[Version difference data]
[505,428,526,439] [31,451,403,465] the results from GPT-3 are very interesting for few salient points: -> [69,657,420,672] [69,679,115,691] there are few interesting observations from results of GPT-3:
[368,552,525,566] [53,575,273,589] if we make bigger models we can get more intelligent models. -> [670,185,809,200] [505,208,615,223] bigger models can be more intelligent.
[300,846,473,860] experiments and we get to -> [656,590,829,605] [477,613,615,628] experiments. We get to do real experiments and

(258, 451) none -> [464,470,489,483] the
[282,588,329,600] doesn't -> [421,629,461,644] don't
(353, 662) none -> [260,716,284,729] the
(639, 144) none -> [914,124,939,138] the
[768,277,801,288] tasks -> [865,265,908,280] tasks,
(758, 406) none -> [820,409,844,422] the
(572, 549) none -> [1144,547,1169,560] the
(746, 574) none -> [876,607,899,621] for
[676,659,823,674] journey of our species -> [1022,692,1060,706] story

* * *

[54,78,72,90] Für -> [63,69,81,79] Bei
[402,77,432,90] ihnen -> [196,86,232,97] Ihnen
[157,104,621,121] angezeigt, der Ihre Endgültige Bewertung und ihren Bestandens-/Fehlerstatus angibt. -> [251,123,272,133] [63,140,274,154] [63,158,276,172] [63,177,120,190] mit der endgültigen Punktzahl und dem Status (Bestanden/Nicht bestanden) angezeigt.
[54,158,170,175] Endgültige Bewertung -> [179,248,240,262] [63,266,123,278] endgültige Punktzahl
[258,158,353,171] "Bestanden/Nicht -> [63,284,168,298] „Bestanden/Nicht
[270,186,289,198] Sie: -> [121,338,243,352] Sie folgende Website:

**What needs to be done**.
Search the data above for the word "none" and show every line that has it.

**Answer to this task**.
(258, 451) none -> [464,470,489,483] the
(353, 662) none -> [260,716,284,729] the
(639, 144) none -> [914,124,939,138] the
(758, 406) none -> [820,409,844,422] the
(572, 549) none -> [1144,547,1169,560] the
(746, 574) none -> [876,607,899,621] for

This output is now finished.